Fotheringham, James; Barnes, Tania; Dunn, Louese; Lee, Sonia; Ariss, Steven; Young, Tracey; Walters, Stephen J; Laboi, Paul; Henwood, Andy; Gair, Rachel; Wilkie, Martin.
Afiliação
  • Fotheringham J; Sheffield Teaching Hospitals NHS Foundation Trust, S5 7AU, Sheffield, UK.
  • Barnes T; Sheffield Teaching Hospitals NHS Foundation Trust, S5 7AU, Sheffield, UK.
  • Dunn L; Sheffield Teaching Hospitals NHS Foundation Trust, S5 7AU, Sheffield, UK.
  • Lee S; Sheffield Teaching Hospitals NHS Foundation Trust, S5 7AU, Sheffield, UK.
  • Ariss S; University of Sheffield & NIHR CLAHRC YH, Sheffield, UK.
  • Young T; University of Sheffield & NIHR CLAHRC YH, Sheffield, UK.
  • Walters SJ; University of Sheffield & NIHR CLAHRC YH, Sheffield, UK.
  • Laboi P; York Teaching Hospital NHS Foundation Trust, York, UK.
  • Henwood A; York Teaching Hospital NHS Foundation Trust, York, UK.
  • Gair R; UK Renal Registry, Bristol, UK.
  • Wilkie M; Sheffield Teaching Hospitals NHS Foundation Trust, S5 7AU, Sheffield, UK. martin.wilkie@sth.nhs.uk.
BMC Nephrol ; 18(1): 335, 2017 Nov 24.
Article em En | MEDLINE | ID: mdl-29178891
ABSTRACT

BACKGROUND:

The study objective is to assess the effectiveness and economic impact of a structured programme to support patient involvement in centre-based haemodialysis and to understand what works for whom in what circumstances and why.
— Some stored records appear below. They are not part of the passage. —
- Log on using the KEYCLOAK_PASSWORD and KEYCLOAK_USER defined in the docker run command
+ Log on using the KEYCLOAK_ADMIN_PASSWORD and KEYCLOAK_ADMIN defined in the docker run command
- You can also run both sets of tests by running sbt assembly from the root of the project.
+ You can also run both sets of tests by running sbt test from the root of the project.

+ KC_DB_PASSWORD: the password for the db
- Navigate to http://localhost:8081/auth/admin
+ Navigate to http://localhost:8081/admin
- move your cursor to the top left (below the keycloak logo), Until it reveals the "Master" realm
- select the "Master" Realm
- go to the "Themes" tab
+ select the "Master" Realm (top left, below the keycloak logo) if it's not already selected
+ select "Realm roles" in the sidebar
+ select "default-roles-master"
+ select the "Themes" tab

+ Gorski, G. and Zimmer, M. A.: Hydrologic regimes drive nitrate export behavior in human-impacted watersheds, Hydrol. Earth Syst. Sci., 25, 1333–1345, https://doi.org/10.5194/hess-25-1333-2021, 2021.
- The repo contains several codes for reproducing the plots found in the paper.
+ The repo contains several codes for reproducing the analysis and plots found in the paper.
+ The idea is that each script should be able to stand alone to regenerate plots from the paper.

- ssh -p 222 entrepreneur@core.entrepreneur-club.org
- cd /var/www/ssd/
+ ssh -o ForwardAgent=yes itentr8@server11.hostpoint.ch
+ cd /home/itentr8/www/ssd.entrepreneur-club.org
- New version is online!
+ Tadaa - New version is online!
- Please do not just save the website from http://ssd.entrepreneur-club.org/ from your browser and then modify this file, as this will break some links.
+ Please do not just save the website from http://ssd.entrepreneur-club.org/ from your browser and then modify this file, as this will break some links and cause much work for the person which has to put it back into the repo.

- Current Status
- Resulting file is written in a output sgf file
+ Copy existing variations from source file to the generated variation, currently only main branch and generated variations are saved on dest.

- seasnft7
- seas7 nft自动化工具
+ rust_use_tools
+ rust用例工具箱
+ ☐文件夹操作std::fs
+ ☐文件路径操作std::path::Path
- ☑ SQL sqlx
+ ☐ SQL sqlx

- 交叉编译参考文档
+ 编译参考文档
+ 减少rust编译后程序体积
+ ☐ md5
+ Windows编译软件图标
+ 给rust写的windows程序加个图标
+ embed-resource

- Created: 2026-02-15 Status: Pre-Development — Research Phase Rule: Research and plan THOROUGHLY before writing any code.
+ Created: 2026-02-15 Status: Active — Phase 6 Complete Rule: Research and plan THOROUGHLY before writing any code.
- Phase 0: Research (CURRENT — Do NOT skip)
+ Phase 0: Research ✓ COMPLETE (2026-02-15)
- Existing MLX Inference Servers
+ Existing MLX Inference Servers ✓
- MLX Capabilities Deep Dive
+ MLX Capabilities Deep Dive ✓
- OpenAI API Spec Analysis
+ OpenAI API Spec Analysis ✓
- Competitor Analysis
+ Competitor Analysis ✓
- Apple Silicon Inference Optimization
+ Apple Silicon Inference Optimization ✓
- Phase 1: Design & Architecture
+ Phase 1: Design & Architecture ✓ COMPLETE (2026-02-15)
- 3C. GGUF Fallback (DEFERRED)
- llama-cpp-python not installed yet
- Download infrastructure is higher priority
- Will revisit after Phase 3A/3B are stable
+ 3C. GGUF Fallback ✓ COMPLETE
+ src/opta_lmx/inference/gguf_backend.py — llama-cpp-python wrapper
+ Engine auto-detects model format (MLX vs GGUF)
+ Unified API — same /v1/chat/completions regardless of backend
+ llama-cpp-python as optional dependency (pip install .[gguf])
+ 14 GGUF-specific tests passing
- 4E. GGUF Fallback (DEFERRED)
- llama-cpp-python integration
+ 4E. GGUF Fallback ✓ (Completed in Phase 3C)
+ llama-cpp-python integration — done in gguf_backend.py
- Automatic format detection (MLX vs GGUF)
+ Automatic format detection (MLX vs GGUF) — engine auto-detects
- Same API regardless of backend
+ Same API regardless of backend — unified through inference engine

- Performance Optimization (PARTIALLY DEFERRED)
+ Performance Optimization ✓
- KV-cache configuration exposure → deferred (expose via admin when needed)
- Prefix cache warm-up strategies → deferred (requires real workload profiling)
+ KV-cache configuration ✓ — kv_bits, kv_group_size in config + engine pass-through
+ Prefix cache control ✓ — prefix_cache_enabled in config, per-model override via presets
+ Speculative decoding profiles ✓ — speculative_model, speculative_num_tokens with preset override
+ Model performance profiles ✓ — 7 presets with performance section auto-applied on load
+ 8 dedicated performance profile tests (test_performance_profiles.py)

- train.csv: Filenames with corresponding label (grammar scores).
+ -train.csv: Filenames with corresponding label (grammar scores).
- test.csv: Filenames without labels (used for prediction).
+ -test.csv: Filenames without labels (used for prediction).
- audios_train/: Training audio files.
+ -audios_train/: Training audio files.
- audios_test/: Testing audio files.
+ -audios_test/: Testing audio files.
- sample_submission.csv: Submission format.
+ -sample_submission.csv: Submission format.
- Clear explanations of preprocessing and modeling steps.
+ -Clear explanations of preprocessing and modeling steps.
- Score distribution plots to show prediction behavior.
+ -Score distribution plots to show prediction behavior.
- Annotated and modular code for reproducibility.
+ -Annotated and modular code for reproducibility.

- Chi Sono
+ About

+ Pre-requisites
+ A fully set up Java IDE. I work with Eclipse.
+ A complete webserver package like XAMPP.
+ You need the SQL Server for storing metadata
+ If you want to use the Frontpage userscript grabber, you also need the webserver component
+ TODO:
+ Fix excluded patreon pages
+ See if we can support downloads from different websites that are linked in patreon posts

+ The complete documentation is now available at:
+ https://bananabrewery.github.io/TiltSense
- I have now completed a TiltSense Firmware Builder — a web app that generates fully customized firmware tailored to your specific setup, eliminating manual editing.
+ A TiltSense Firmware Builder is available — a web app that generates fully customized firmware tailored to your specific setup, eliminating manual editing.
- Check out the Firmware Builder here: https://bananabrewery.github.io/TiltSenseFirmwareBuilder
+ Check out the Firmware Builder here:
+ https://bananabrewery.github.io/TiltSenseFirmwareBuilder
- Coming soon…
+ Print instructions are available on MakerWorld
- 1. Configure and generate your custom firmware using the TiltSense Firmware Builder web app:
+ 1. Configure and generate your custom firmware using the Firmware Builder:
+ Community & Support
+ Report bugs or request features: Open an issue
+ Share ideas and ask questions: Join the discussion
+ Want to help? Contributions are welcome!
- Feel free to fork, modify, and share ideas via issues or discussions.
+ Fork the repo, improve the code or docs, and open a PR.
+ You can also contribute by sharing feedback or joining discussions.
It implements a program of Shared Haemodialysis Care (SHC) that aims to improve experience and outcomes for those who are treated with centre-based haemodialysis, and give more patients the confidence to dialyse independently both at centres and at home. METHODS/

DESIGN:

The 24 month mixed methods cohort evaluation of 600 prevalent centre based HD patients is nested within a 30 month quality improvement program that aims to scale up SHC at 12 dialysis centres across England. SHC describes an intervention where patients who receive centre-based haemodialysis are given the opportunity to learn, engage with and undertake tasks associated with their treatment. Following a 6-month set up period, a phased implementation programme is initiated across 12 dialysis units using a randomised stepped wedge design with 6 centres participating in each of 2 steps, each lasting 6 months. The intervention utilises quality improvement methodologies involving rapid tests of change to determine the most appropriate mechanisms for implementation in the context of a learning collaborative. Running parallel with the stepped wedge intervention is a mixed methods cohort evaluation that employs patient questionnaires and interviews, and will link with routinely collected data at the end of the study period. The primary outcome measure is the number of patients performing at least 5 dialysis-related tasks collected using 3 monthly questionnaires. Secondary outcomes measures include the number of people choosing to perform home haemodialysis or dialyse independently in-centre by the end of the study period; end-user recommendation; home dialysis establishment delay; staff impact and confidence; hospitalisation; infection and health economics.

DISCUSSION:

The results from this study will provide evidence of impact of SHC, barriers to patient and centre level adoption and inform development of future interventions to support its implementation. TRIAL REGISTRATION ISRCTN Number 93999549 , (retrospectively registered 1st May 2017); NIHR Research Portfolio 31566.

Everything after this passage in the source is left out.